Exercise directions → Restate word for word the line containing "[12,1568,604,1623] Friday, 07-04-2025" and each line that follows it, through the last line below, and nothing else.

+++

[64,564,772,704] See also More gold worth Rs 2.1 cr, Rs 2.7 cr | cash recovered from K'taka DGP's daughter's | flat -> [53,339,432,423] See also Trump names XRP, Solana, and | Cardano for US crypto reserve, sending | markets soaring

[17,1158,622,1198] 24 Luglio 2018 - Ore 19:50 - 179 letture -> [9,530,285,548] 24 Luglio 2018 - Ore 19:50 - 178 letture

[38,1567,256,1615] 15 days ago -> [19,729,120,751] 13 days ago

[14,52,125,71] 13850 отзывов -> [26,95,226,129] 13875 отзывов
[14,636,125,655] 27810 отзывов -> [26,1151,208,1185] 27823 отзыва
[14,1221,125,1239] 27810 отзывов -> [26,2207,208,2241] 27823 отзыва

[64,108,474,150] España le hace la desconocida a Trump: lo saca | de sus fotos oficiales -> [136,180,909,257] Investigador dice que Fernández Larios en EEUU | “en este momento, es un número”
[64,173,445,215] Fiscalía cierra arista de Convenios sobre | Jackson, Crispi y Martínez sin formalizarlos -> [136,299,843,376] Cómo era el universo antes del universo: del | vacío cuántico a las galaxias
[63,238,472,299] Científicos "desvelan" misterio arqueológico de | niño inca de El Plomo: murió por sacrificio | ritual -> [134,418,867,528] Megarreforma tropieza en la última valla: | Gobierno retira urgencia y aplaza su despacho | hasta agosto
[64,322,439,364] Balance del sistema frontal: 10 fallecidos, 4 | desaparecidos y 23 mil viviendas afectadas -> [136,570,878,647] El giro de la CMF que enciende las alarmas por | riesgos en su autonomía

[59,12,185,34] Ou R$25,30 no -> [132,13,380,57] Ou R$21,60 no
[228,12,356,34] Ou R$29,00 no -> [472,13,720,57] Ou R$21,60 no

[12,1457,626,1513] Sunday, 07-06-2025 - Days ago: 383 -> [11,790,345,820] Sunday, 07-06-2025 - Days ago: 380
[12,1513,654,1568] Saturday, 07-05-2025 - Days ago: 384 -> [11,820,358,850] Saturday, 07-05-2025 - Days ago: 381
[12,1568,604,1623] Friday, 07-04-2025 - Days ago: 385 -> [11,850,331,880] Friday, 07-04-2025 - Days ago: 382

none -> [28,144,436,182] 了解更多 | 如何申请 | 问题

+++

Task response →
[12,1568,604,1623] Friday, 07-04-2025 - Days ago: 385 -> [11,850,331,880] Friday, 07-04-2025 - Days ago: 382

none -> [28,144,436,182] 了解更多 | 如何申请 | 问题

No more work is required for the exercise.